- _AIM OF THE TASK_
Please copy exactly the lines from the first in the records through the line that contains "(112, 736) none", but not the pictures.

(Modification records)
☆ ☆ ☆ ☆

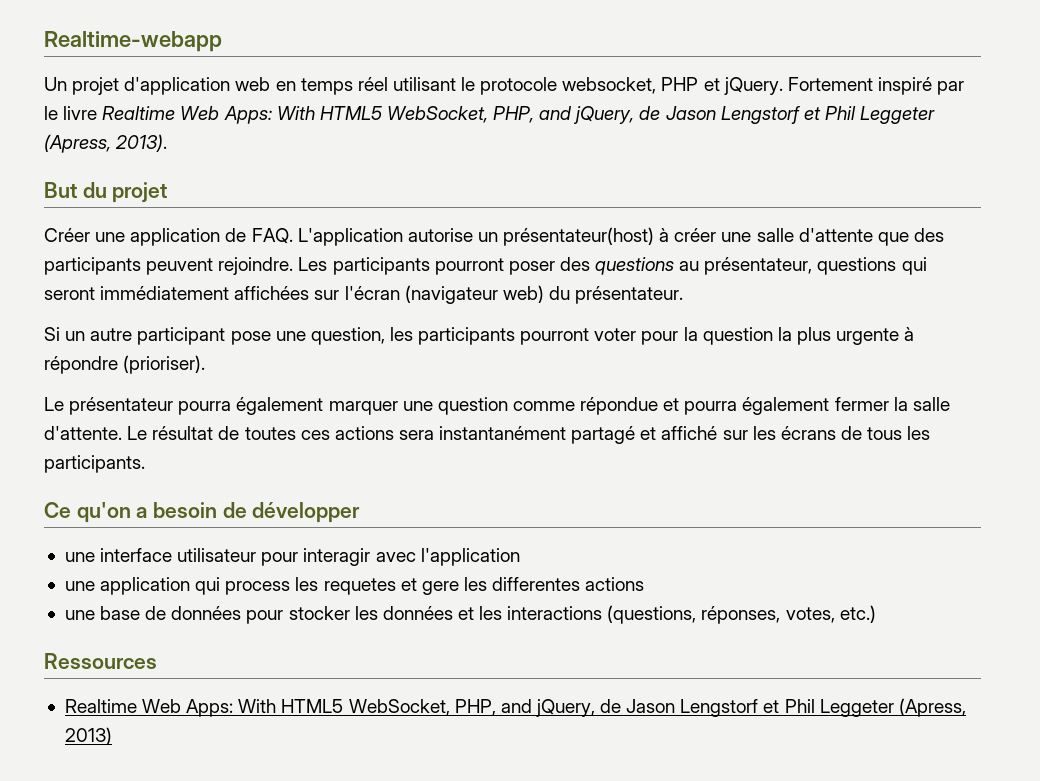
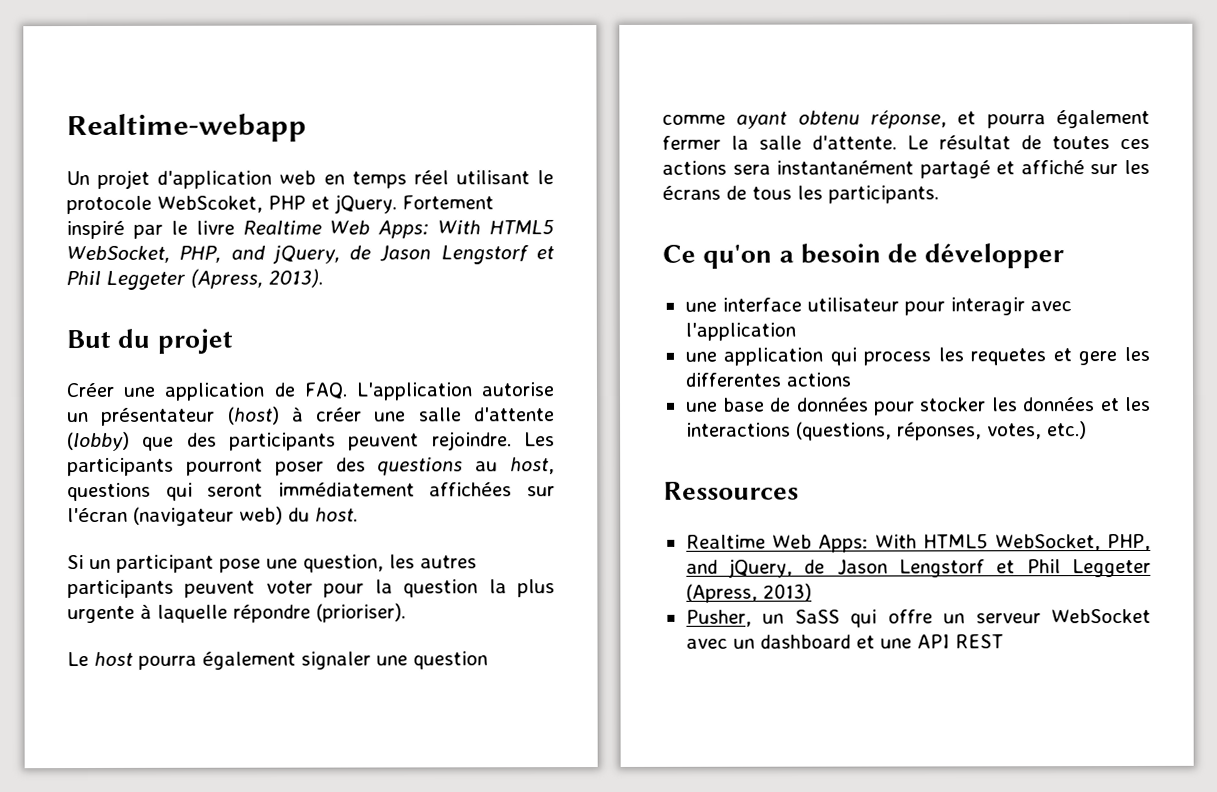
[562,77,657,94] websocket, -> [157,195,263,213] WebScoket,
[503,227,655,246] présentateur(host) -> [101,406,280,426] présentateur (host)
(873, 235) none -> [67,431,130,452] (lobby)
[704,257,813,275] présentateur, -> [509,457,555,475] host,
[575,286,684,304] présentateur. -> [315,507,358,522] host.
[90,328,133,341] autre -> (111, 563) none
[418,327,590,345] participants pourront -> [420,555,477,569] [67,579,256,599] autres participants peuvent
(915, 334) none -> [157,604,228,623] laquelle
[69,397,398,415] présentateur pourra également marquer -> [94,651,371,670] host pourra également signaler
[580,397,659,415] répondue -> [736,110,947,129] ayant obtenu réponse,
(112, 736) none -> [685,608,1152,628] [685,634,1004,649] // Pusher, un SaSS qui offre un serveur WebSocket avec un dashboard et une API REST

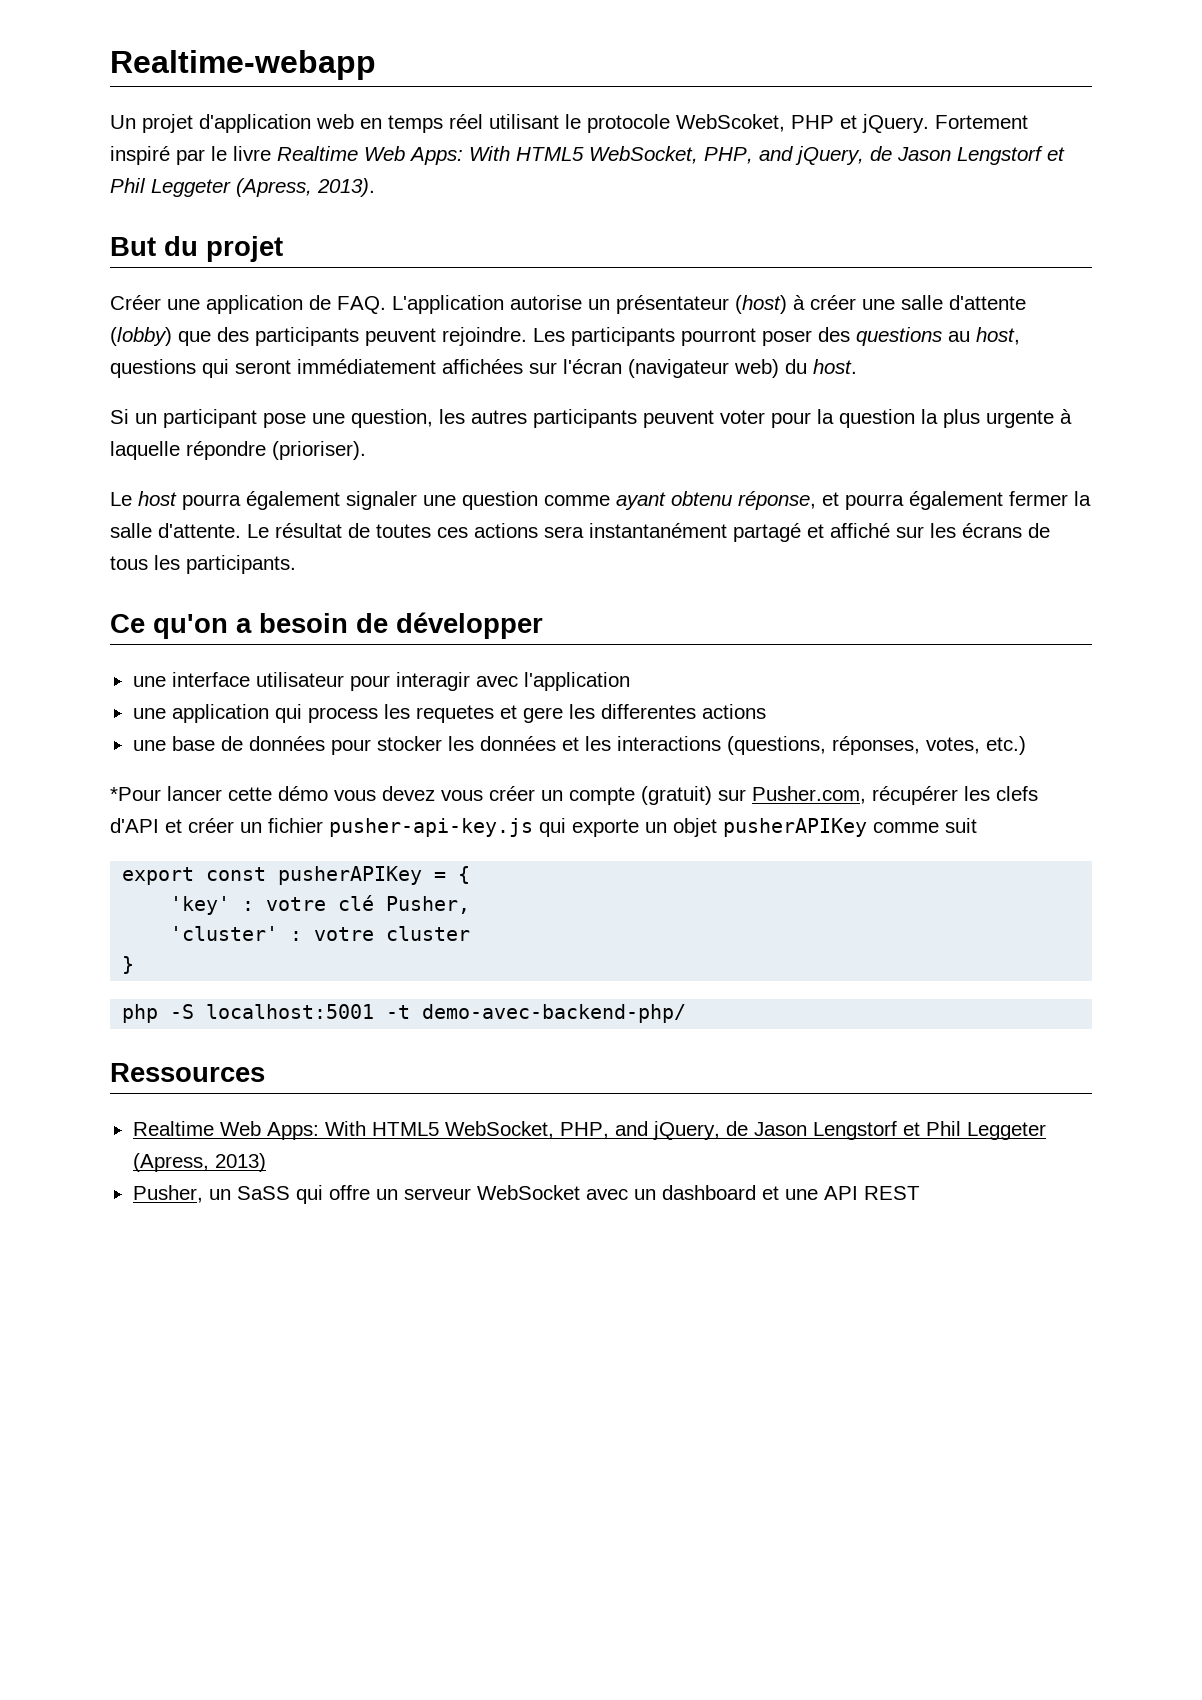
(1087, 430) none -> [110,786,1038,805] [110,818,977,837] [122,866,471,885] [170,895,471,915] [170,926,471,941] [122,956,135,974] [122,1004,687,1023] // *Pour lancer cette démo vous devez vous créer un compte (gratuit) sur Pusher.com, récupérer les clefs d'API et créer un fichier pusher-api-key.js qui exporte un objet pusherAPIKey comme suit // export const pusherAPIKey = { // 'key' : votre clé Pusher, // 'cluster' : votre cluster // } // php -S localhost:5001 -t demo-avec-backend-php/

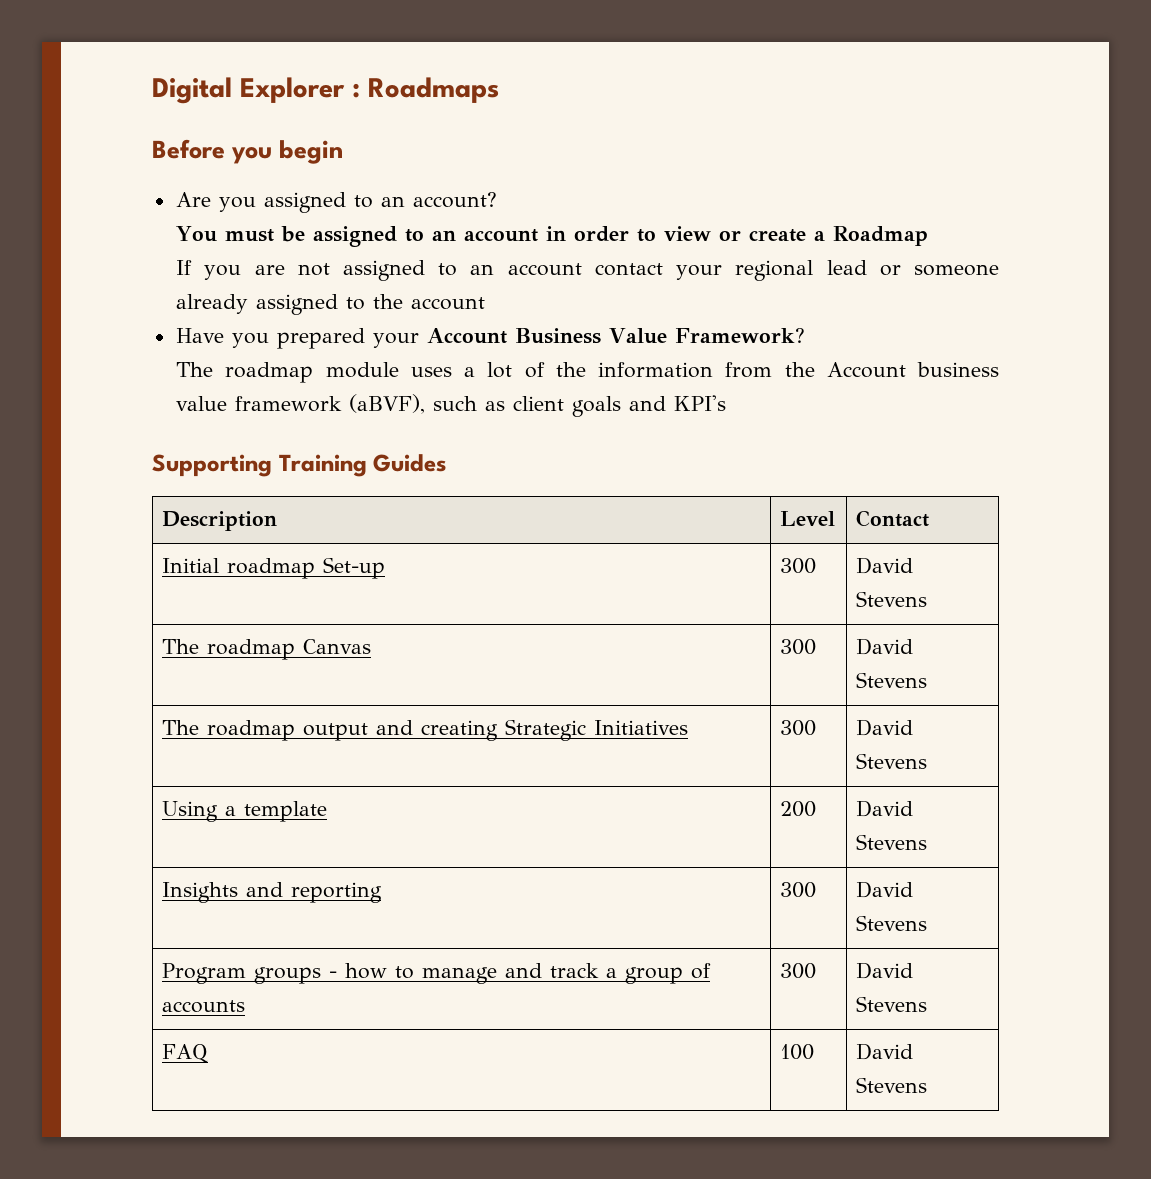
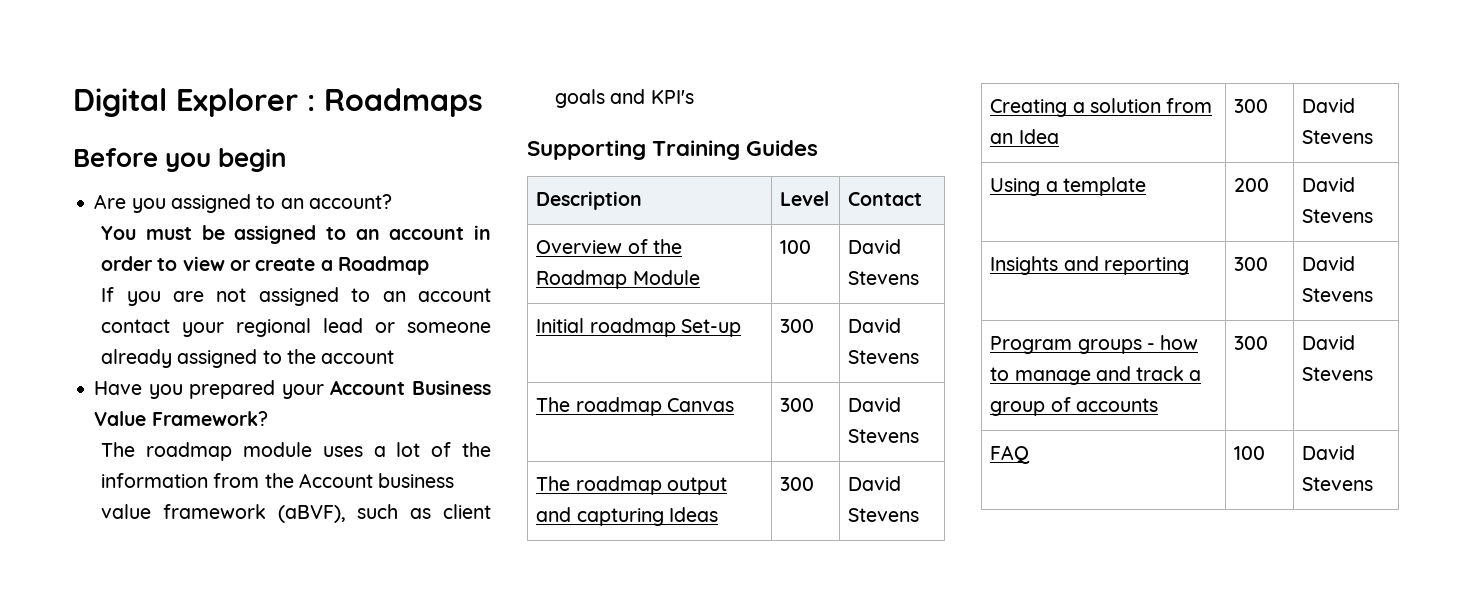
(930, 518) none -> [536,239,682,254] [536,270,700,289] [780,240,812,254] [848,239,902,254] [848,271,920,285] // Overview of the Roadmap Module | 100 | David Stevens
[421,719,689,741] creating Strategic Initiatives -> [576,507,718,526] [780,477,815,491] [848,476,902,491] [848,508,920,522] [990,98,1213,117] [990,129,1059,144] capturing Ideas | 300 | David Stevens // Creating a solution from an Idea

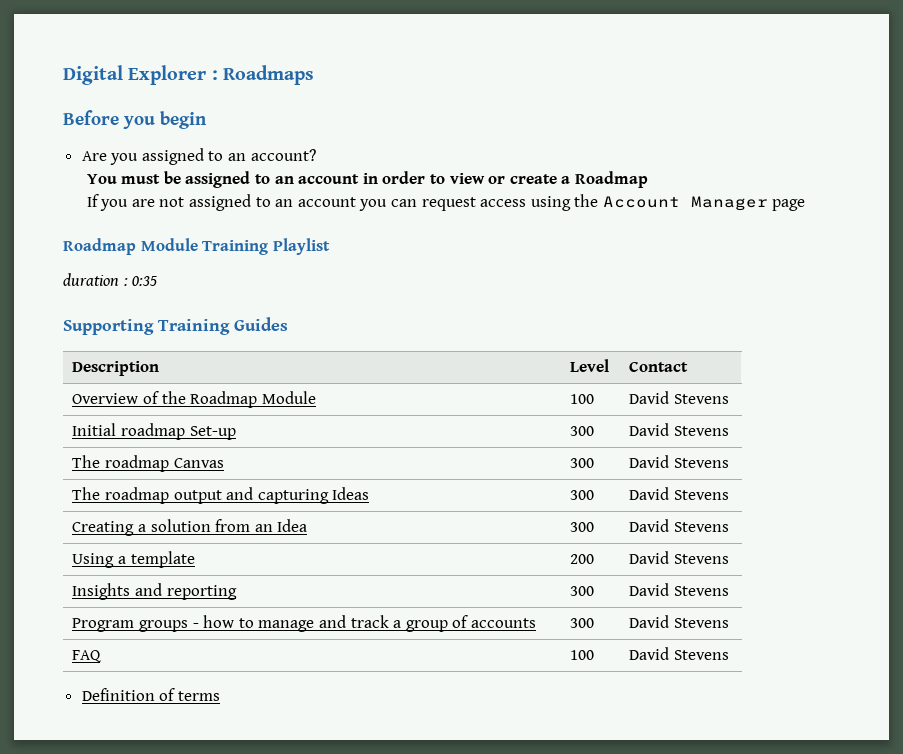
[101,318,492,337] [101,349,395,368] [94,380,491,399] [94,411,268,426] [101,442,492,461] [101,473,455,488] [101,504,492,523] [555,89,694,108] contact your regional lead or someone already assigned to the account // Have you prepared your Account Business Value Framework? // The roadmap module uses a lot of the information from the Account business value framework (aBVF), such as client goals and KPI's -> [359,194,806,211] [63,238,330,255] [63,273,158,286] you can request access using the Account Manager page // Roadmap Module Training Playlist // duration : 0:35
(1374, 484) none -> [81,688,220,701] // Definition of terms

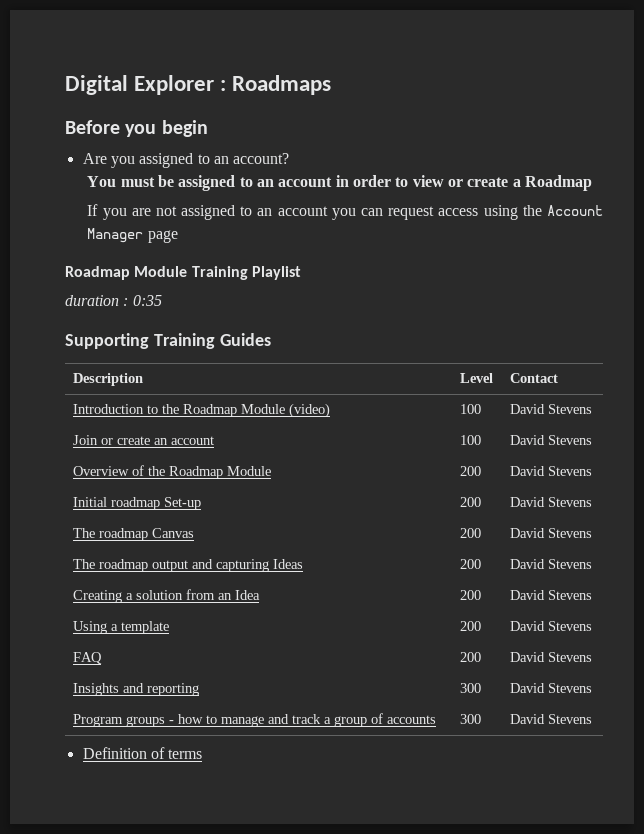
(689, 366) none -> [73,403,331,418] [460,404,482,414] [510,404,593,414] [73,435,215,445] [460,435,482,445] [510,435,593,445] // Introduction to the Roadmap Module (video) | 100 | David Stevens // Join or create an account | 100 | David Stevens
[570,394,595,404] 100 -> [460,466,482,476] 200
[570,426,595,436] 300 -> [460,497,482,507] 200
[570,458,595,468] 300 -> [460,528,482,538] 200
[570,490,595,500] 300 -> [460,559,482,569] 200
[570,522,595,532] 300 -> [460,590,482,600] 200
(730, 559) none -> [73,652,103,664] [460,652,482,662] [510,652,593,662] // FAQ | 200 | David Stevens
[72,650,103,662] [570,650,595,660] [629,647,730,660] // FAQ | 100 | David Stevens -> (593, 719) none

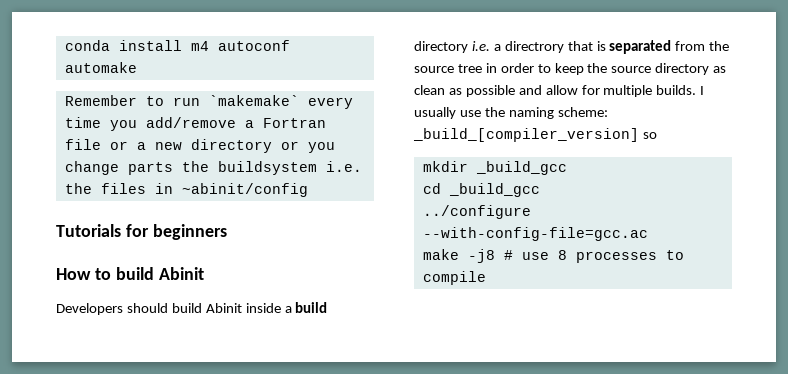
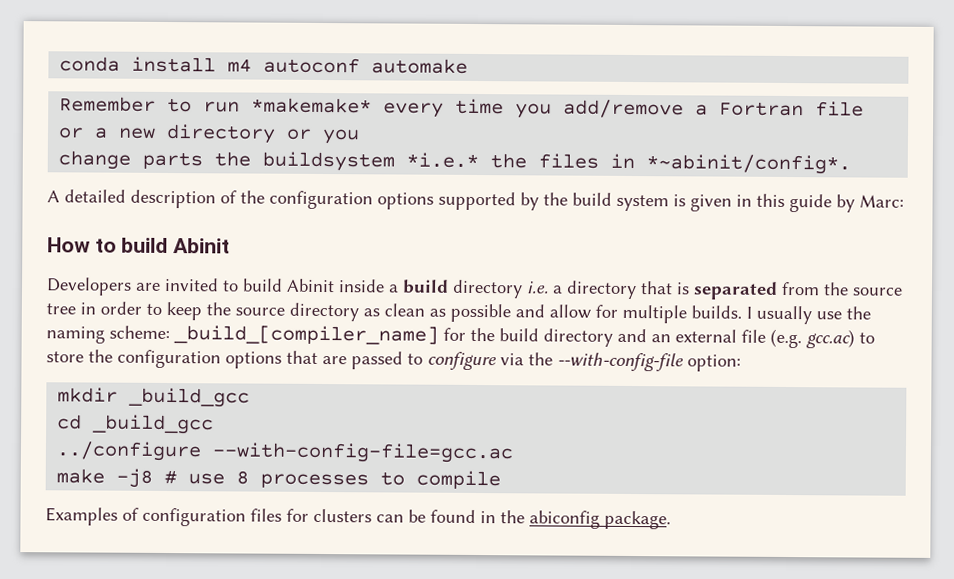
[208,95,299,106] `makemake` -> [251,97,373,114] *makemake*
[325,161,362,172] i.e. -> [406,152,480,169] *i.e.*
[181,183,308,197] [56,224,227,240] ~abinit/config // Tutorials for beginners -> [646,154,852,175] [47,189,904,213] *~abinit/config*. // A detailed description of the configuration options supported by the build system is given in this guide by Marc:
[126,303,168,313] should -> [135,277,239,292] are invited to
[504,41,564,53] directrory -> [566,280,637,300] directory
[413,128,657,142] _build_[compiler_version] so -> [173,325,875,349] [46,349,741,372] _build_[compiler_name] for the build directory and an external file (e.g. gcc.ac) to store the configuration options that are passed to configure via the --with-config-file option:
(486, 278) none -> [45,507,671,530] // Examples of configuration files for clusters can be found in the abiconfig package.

☆ ☆ ☆ ☆

- _PROBLEM SOLUTION_
[562,77,657,94] websocket, -> [157,195,263,213] WebScoket,
[503,227,655,246] présentateur(host) -> [101,406,280,426] présentateur (host)
(873, 235) none -> [67,431,130,452] (lobby)
[704,257,813,275] présentateur, -> [509,457,555,475] host,
[575,286,684,304] présentateur. -> [315,507,358,522] host.
[90,328,133,341] autre -> (111, 563) none
[418,327,590,345] participants pourront -> [420,555,477,569] [67,579,256,599] autres participants peuvent
(915, 334) none -> [157,604,228,623] laquelle
[69,397,398,415] présentateur pourra également marquer -> [94,651,371,670] host pourra également signaler
[580,397,659,415] répondue -> [736,110,947,129] ayant obtenu réponse,
(112, 736) none -> [685,608,1152,628] [685,634,1004,649] // Pusher, un SaSS qui offre un serveur WebSocket avec un dashboard et une API REST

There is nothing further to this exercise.